Basic Data Communication Concepts


Figure shows a model that constitutes the essential elements of data communication. Two nodes, or hosts, are connected by a communication channel. An interface connects each node with the channel. The channel carries signals that represent messages between the nodes. Protocols define the ground rules for the channel signals and for the messages.



Messages

The message is the primary purpose of the communication. It can take many forms. It may be data in the traditional sense of the word. It may also be a program or a file or a snippet of personal conversation or a request or status information or a stream of audio or video or some other agreed-upon purpose. We will assume that it is represented digitally, as a series of bits. Since data communication is predominantly serial, we usually describe the data as a byte stream. Regardless of form or content, the message is a communication between cooperating applications at each node. The meaning of the message is established by the protocols recognized by the cooperating applications. 

As you may have noticed, one of the major limitations of the use of messages as a communication tool is that the message length may vary widely from application to application. Without some form of control, a streaming video download, for example, could tie up a communication channel indefinitely. This situation is obviously intolerable if there are other messages that need to share use of the channel. 


Packets

To solve the related problems of channel availability and maximum utilization, there must be a way to break long messages into smaller units. These units are called packets. Packets can take turns using the channel, allowing sharing of the channel for different messages. Packets are used for most data communications. A packet consists of data of some kind encapsulated by information about the packet. A packet is equivalent to an envelope containing pages of data. Like envelopes, packets come in different shapes and sizes. A description of the packet, the designated receiver and source addresses, and information about the data enclosed is provided in a preamble or header, followed by the data. The amount of data depends on the type and length of the messages, the design of the packet, and the requirements of the channel. Some packets require a fixed amount of data, others allow a variable amount within some maximum limit. Some packet designs also include a trailer or footer at the end of the packet. The packet design used for a communication installation reflects the protocol suite in use.

The use of packets offers a number of important advantages in data communication:

  • The use of packets simplifies operations and increases communication efficiency. It reduces communication overhead by making it possible to transmit a large block of data while requiring only a single block of overhead information to identify the destination and meaning of the enclosed data.

  • It represents a reasonable unit for the routing of data. This factor is particularly important in wide area networks, where a packet of data may be passed through many different networks and communication channels before it reaches its destination. 

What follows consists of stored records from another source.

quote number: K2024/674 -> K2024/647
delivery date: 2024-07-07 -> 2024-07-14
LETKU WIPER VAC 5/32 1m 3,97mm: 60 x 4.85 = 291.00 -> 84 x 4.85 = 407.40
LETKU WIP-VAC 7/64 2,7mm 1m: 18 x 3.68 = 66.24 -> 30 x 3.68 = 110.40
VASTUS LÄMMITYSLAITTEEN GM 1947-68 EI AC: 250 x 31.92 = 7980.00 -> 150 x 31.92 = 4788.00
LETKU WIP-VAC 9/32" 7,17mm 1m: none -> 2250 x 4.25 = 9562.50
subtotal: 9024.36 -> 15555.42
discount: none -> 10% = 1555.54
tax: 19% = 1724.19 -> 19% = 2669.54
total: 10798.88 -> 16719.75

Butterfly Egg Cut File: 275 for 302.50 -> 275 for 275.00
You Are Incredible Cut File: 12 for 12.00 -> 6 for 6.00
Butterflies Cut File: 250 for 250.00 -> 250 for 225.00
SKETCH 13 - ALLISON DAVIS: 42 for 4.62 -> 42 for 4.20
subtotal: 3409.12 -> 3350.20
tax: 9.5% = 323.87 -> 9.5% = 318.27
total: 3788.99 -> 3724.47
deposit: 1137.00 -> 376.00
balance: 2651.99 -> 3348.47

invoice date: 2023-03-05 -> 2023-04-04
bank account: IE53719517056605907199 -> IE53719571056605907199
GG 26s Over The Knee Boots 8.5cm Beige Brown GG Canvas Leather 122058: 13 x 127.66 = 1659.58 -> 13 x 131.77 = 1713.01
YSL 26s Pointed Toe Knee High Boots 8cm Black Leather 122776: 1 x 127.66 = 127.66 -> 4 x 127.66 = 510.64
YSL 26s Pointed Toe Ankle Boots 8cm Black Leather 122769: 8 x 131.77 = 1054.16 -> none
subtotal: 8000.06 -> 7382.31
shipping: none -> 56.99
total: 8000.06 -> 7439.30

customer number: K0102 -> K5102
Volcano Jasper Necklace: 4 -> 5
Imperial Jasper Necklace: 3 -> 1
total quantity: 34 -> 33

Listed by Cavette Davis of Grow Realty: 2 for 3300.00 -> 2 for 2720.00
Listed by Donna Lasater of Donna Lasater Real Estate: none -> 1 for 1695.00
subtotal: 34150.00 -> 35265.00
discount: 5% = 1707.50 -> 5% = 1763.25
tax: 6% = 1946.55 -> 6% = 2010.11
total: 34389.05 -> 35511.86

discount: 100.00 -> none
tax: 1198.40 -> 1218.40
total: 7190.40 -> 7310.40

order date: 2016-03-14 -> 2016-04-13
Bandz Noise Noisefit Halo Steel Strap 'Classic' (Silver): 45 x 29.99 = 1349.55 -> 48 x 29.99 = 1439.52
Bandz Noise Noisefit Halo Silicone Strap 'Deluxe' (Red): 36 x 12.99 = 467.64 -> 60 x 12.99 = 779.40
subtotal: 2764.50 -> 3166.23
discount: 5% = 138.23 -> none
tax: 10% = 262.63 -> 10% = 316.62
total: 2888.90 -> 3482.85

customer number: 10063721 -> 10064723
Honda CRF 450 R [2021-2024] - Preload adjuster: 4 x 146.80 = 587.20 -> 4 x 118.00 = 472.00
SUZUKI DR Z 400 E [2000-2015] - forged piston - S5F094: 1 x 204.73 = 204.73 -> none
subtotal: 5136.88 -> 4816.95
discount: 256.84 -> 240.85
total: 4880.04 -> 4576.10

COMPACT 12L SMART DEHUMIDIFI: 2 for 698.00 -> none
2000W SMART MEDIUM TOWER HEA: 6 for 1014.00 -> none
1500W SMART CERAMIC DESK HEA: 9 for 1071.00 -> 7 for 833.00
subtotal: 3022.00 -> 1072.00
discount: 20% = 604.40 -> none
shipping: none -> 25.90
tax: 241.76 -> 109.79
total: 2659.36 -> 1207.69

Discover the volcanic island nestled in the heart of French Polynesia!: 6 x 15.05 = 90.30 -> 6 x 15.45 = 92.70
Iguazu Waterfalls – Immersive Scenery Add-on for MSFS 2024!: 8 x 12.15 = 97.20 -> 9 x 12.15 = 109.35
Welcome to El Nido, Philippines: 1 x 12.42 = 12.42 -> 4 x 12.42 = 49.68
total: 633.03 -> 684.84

  • Packets offer an alternative to dedicating a channel for the entire length of a message. This increases utilization and availability of a channel by allowing packets from several sources to access and share a single channel.

  • The use of packets presents a productive way to use a communication channel. A channel can be switched to route data packets to different destinations in such a way that each sender-receiver pair appears to have a channel to itself.

  • The receiving computer is able to process a block of data all at once, instead of a character or a byte at a time. Further more, it is usually easier to organize the data, since there are fewer individual blocks of data to deal with.


  • It simplifies synchronization of the sending and receiving systems. Packets provide a clearly delineated burst of data, with an identifiable start and stop point.
There are different types of packets defined for different situations. Some types of packets go by specific names, such as frame or datagram, which identify their purpose. For long messages, there may be many packets. To recover the message, it is sometimes necessary to number the packets, so that they may be reassembled in their original order at the receiving node. In addition to data transmission, packets can also be used for control of the network itself. To do so, the data is replaced by control messages that specify the action to be taken. Packets are a fundamental unit of communication.

General Channel Characteristics

The communication channel provides the path for the message between the two communicating nodes in the model. Although the model in Figure above represents the channel as a direct point-to-point connection between the nodes, this is not generally the case. In reality, the channel can take many different forms. In the simplest case, it might be a direct connection between nodes in a local area network. More typically, the communication channel is actually divided into segments, called links, with intermediate nodes between the links that forward packets from one link to the next. Data originates at one end point and passes through each link to reach the destination end point. 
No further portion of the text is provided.